Personal tools
You are here: Home The Institute Press Releases Natural healing proven in congenital skin disorder

Natural healing proven in congenital skin disorder

For the first time, scientists working in the group of Prof. Dr Leena Bruckner-Tuderman, Director of the School of Life Sciences – LifeNet, have been able to show how the blotchy skin patterns characteristic of Kindler Syndrome arise as a result of ‘natural healing’, which corrects a defect in the Kindlin-1 gene. Although the phenomenon of natural healing has also been described in several other rare diseases, a unique pattern is found in Kindler Syndrome patients where thousands of islands of healthy skin directly adjoin diseased areas. The findings have now been published in the prestigious Journal of Clinical Investigation.

Kindler Syndrome is caused by mutations in the gene that encodes Kindlin-1, which is a component of the epidermis. It takes its name from Theresa Kindler, who was the first person to describe it (1954, London). Patients with the syndrome have extremely sensitive, fragile skin from birth. Over time, the skin gains uneven, blotchy pigmenting, becomes dry and thin, and ages prematurely. Sufferers also have a markedly increased risk of developing skin cancer. The Centre of Excellence for Fragile Skin and the Epidermolysis Bullosa Centre at the Freiburg University Hospital Dermatology Clinic examine and treat the world’s largest group of patients with Kindler Syndrome.

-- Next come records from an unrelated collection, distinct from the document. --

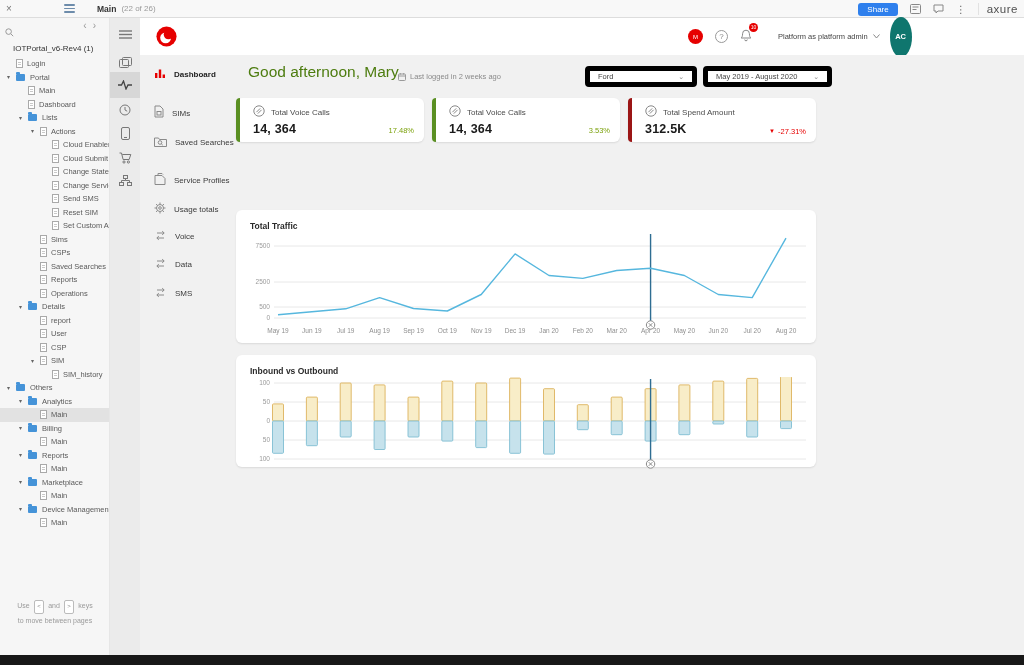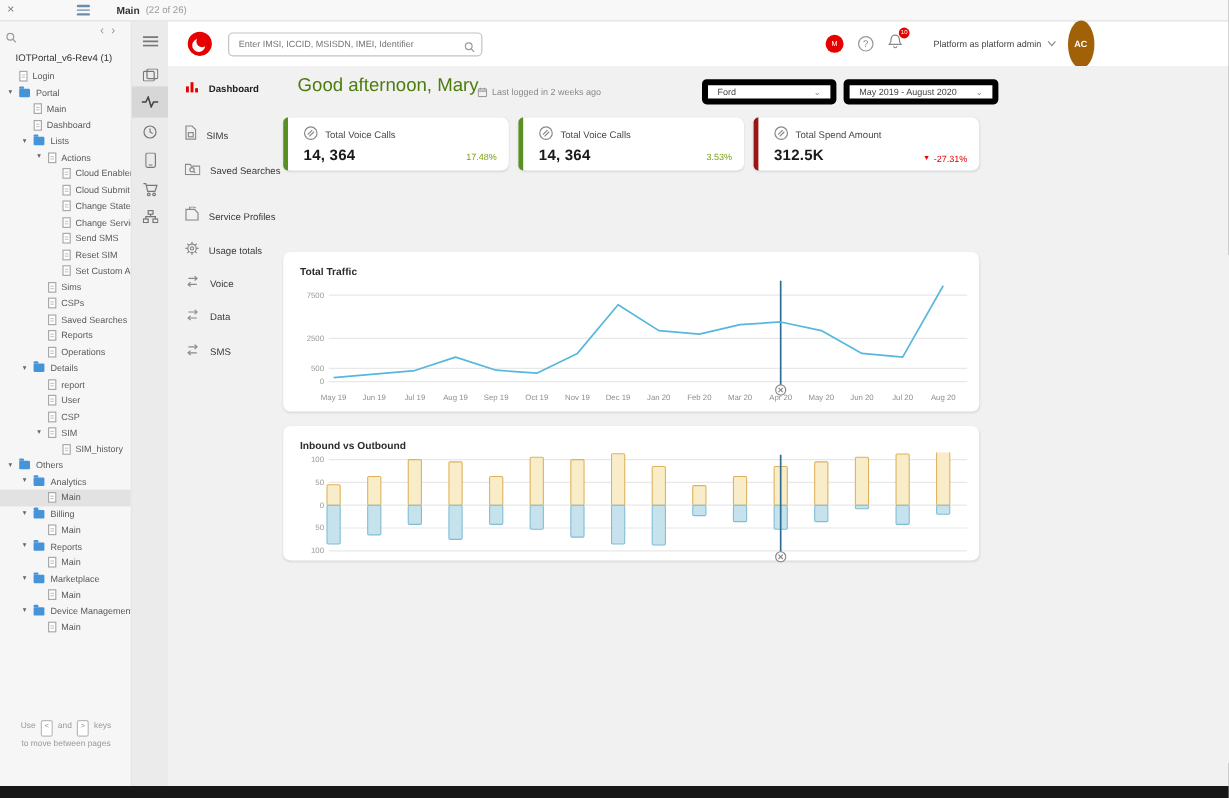"Share" div.tb-right { html: none -> <div> <button>Share</button> <span> <svg> <rect></rect> <line></line> <line></line> </svg> </span> <span> <svg> <path></path> </svg> </span> <span>⋮</span> <span>axure</span> </div> }
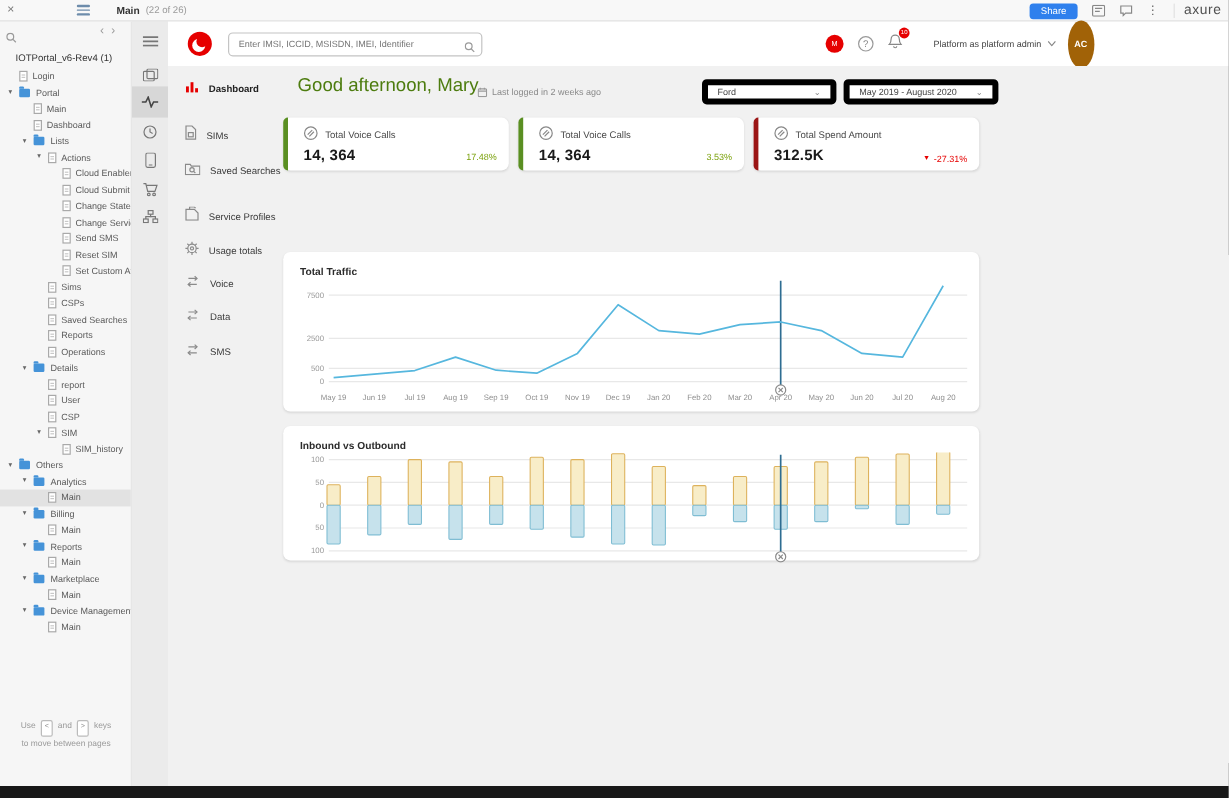"Enter IMSI, ICCID, MSISDN, IMEI," div.gsearch { html: <div> <input> <span> <svg> <circle></circle> <line></line> </svg> </span> </div> -> none }
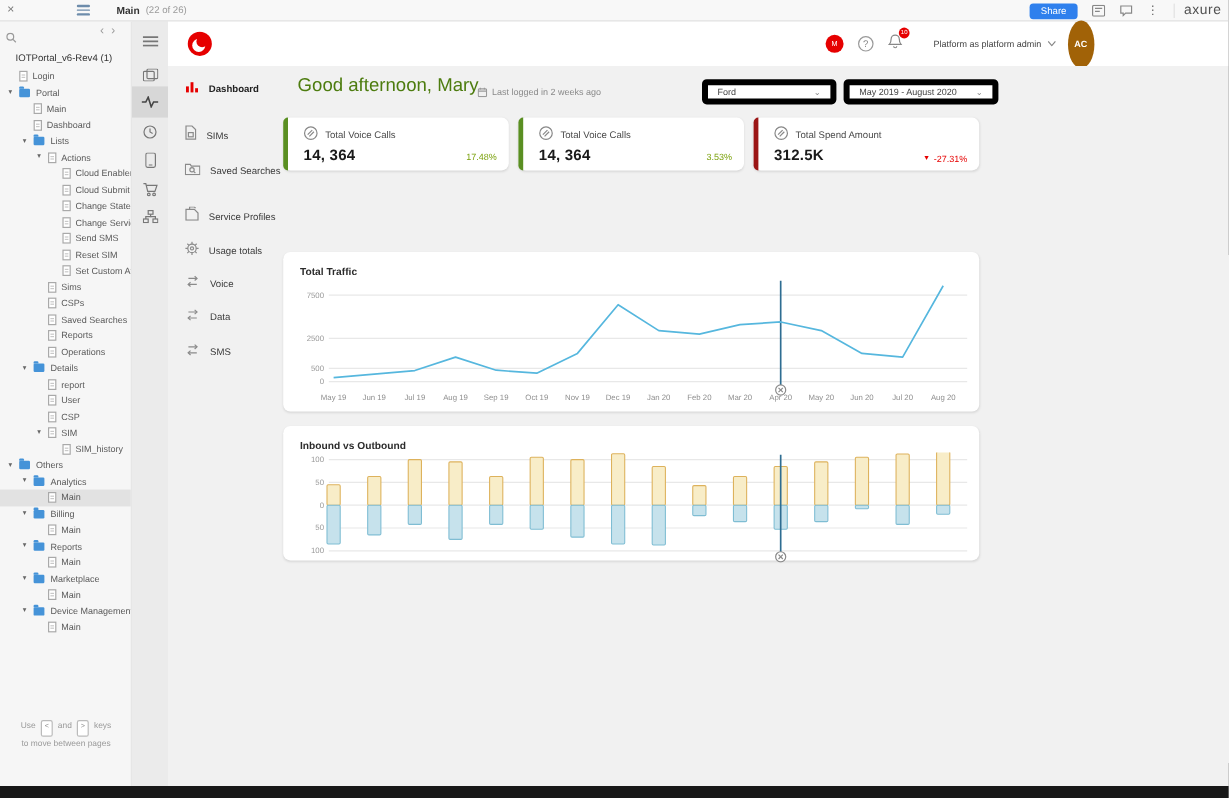"AC" .avatar { background: #a16207 -> #0f766e }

“We have uncovered the molecular mechanisms in this ‘natural healing’ process and were able to prove that the expression of the Kindlin-1 protein, which is restored as a result of repairing the mutation, normalises both the structure of the skin and important physiological functions of the skin cells,” explains Prof. Leena Bruckner-Tuderman. These new findings are highly relevant to the treatment of patients with both Kindler Syndrome and other congenital skin disorders. They open up new avenues for cell therapy – treatment approaches using patients’ own skin cells that have spontaneously healed. “It is entirely conceivable that, in future, larger autografts might be cultured from such cells and transplanted onto the diseased skin areas,” says the Director of the School of Life Sciences – LifeNet. This would have the advantage that no genetic engineering would be required. The grafts would therefore give rise to none of the complications or adverse effects that occur with many of the other methods currently used to treat hereditary diseases.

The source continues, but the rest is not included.